## Extracted entries
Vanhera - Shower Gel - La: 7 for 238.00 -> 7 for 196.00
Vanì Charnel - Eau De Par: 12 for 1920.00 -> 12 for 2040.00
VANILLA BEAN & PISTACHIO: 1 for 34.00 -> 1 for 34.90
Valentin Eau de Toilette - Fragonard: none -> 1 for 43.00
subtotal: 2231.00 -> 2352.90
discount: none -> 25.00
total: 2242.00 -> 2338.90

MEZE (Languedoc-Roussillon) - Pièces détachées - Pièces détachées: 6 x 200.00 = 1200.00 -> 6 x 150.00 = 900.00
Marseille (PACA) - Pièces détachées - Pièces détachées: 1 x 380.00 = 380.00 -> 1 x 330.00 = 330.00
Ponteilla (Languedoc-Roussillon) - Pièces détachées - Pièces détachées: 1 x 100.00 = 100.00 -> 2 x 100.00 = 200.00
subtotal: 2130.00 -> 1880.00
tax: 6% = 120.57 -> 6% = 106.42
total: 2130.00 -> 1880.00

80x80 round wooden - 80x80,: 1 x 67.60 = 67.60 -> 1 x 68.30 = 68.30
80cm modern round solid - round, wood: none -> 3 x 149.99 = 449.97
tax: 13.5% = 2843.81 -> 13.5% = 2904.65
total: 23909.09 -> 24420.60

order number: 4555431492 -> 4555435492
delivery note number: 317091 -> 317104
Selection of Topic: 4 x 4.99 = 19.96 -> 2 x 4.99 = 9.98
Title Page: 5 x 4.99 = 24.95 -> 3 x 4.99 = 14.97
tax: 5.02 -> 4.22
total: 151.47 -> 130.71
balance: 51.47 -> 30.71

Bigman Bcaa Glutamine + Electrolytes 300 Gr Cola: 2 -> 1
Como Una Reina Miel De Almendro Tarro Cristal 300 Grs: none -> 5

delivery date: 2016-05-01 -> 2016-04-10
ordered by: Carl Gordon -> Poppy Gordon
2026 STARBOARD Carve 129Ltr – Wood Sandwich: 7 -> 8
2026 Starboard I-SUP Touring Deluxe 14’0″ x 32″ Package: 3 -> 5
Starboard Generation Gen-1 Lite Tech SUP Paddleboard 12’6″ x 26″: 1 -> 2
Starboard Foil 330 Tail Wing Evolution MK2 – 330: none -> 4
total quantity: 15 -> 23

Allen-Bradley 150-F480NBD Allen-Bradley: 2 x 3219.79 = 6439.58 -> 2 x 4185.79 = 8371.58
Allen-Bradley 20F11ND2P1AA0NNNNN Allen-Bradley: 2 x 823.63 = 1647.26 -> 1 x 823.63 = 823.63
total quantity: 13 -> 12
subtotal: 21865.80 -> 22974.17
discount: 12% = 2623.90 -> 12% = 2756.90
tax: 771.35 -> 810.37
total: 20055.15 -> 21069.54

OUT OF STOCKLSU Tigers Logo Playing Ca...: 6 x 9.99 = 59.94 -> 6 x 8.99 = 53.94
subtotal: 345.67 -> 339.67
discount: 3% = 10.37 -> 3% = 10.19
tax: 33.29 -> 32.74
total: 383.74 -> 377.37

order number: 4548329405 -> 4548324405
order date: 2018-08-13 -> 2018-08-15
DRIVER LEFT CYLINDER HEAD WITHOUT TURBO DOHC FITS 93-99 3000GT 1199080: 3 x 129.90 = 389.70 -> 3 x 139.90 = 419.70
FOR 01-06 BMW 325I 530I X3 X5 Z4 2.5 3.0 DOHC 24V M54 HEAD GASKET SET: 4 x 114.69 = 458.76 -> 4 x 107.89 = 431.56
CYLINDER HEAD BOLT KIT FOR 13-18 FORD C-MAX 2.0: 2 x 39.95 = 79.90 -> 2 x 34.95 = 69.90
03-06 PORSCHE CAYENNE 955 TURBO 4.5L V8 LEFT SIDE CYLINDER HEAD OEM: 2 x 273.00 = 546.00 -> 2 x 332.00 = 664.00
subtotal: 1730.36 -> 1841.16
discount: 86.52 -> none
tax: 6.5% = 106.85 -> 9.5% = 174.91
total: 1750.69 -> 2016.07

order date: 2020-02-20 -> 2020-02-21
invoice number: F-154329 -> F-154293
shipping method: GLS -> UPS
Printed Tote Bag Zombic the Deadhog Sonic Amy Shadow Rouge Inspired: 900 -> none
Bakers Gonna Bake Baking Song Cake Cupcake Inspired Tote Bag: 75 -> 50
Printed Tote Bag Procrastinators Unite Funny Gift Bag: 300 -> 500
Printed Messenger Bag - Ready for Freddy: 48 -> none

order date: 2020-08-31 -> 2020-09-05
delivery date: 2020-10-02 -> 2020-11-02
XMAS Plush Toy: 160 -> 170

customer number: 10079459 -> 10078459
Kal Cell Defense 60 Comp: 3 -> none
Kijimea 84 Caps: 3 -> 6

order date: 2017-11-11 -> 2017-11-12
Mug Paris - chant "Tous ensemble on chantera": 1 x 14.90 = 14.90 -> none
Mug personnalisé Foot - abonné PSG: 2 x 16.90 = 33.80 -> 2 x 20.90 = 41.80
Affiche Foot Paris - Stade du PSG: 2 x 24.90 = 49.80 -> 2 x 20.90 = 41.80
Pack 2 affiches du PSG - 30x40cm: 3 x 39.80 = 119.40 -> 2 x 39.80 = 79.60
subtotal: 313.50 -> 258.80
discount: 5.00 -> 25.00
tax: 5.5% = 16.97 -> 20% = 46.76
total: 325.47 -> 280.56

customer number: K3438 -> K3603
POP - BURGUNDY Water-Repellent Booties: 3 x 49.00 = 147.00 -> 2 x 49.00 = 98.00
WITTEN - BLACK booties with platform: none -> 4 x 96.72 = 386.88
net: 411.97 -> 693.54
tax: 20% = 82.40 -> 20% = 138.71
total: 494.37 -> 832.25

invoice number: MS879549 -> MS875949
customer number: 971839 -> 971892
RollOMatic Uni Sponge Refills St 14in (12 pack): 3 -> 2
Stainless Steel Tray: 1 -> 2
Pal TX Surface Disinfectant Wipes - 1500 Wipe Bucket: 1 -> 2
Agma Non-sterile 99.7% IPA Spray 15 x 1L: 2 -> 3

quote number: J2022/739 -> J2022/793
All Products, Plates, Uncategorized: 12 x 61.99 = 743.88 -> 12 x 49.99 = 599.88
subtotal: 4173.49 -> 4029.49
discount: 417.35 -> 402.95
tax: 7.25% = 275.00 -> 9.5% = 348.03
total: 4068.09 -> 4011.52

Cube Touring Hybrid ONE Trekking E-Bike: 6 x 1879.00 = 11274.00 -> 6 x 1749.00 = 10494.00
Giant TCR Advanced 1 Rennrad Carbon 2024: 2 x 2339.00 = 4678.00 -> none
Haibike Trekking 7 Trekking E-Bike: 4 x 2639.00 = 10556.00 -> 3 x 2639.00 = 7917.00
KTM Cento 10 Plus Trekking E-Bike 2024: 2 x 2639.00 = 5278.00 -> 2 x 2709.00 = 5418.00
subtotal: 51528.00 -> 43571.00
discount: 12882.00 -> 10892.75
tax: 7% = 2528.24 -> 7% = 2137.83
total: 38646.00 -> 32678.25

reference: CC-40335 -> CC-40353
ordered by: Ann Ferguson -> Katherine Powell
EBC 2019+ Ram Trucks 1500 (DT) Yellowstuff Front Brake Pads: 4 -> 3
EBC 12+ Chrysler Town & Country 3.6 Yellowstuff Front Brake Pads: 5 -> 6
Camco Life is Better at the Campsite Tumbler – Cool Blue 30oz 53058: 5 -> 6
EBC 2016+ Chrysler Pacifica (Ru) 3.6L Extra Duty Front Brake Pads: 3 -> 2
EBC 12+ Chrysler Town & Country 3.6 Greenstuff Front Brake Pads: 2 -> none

## Exercise
Only the lines holding "Front" are wanted, so copy each of them from the material.

## Finished task
EBC 2019+ Ram Trucks 1500 (DT) Yellowstuff Front Brake Pads: 4 -> 3
EBC 12+ Chrysler Town & Country 3.6 Yellowstuff Front Brake Pads: 5 -> 6
EBC 2016+ Chrysler Pacifica (Ru) 3.6L Extra Duty Front Brake Pads: 3 -> 2
EBC 12+ Chrysler Town & Country 3.6 Greenstuff Front Brake Pads: 2 -> none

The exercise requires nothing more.